Exercise brief:
Repeat each line of the data below exactly, but skip the pictures.

─── Entries shown

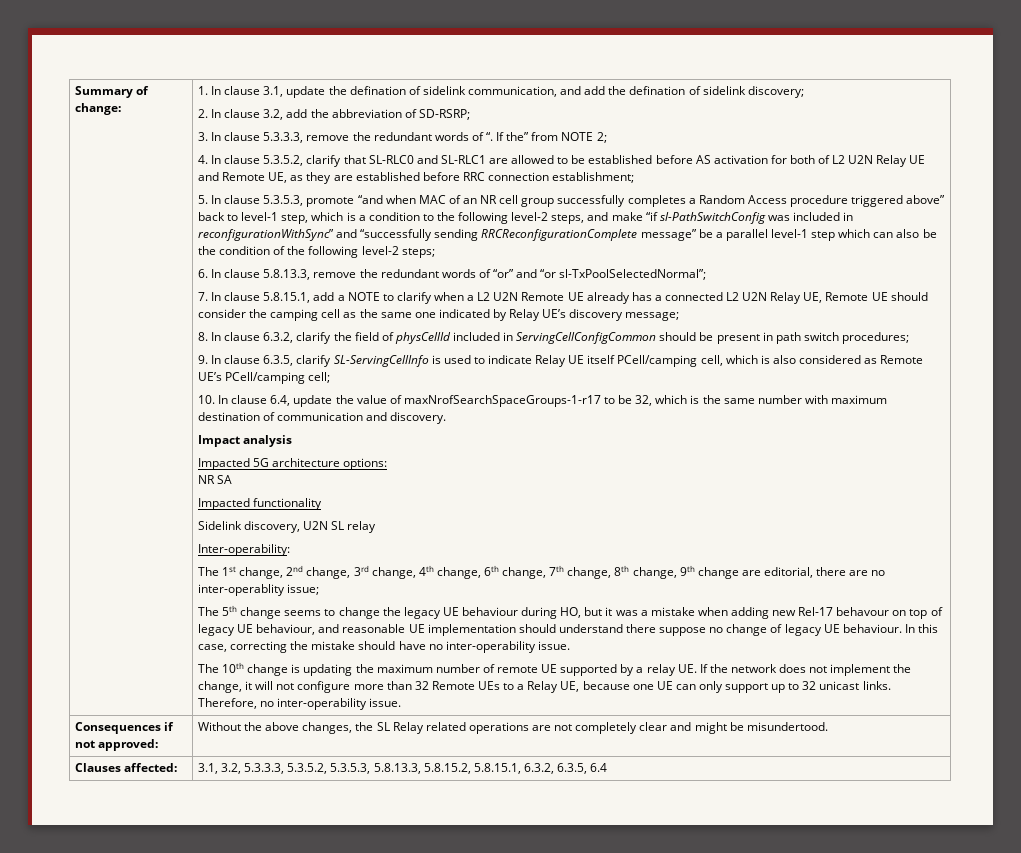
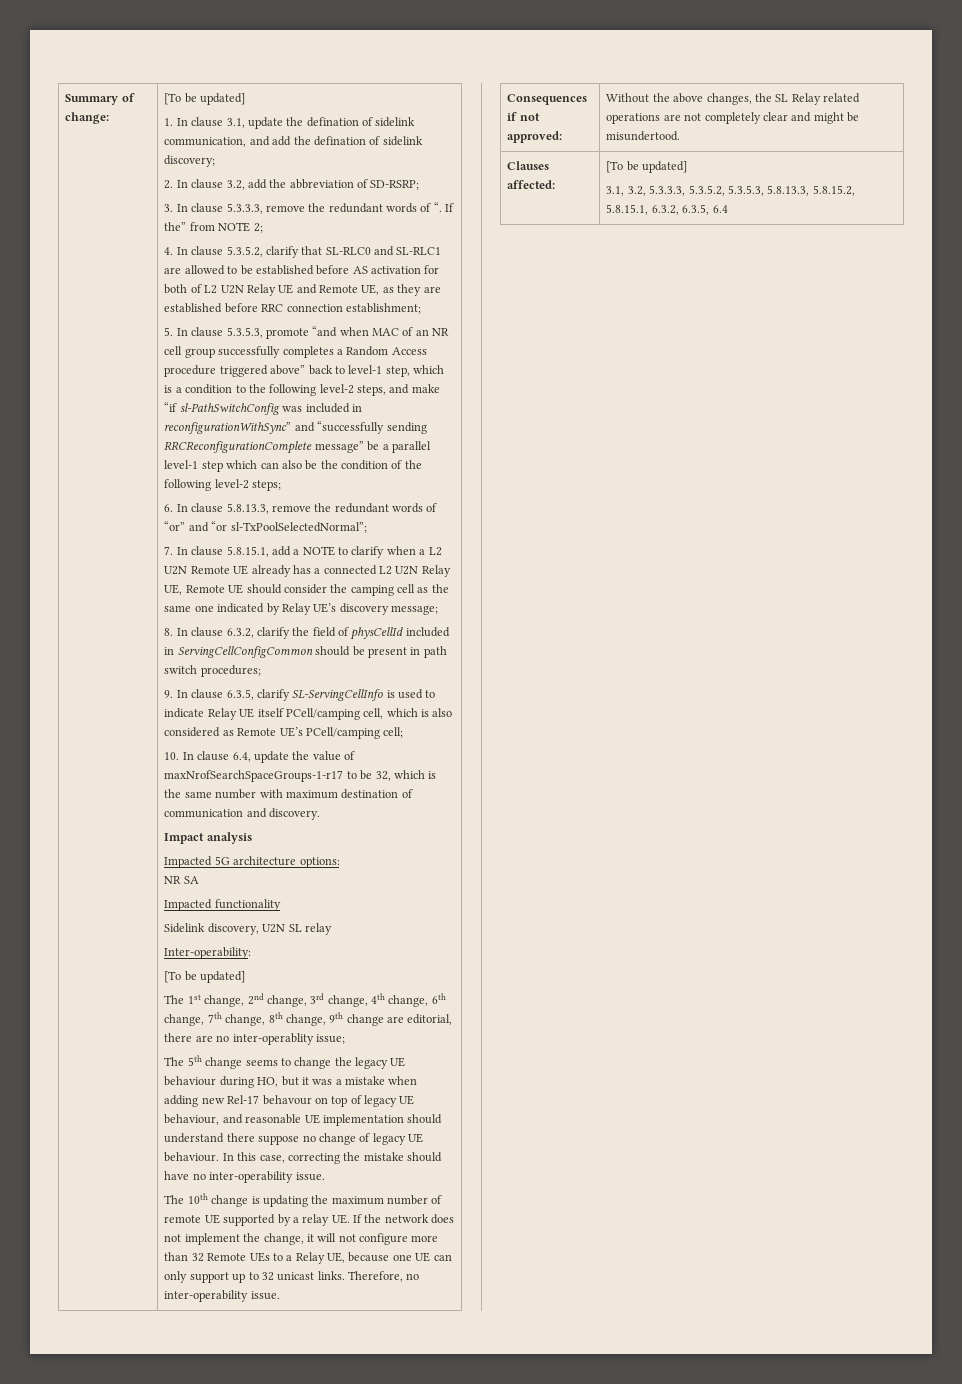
- Summary of change:
+ Summary of change: | [To be updated]
  Inter-operability:
+ [To be updated]
- Clauses affected: | 3.1, 3.2, 5.3.3.3, 5.3.5.2, 5.3.5.3, 5.8.13.3, 5.8.15.2, 5.8.15.1, 6.3.2, 6.3.5, 6.4
+ Clauses affected: | [To be updated]
+ 3.1, 3.2, 5.3.3.3, 5.3.5.2, 5.3.5.3, 5.8.13.3, 5.8.15.2, 5.8.15.1, 6.3.2, 6.3.5, 6.4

──────

Exercise response:
- Summary of change:
+ Summary of change: | [To be updated]
  Inter-operability:
+ [To be updated]
- Clauses affected: | 3.1, 3.2, 5.3.3.3, 5.3.5.2, 5.3.5.3, 5.8.13.3, 5.8.15.2, 5.8.15.1, 6.3.2, 6.3.5, 6.4
+ Clauses affected: | [To be updated]
+ 3.1, 3.2, 5.3.3.3, 5.3.5.2, 5.3.5.3, 5.8.13.3, 5.8.15.2, 5.8.15.1, 6.3.2, 6.3.5, 6.4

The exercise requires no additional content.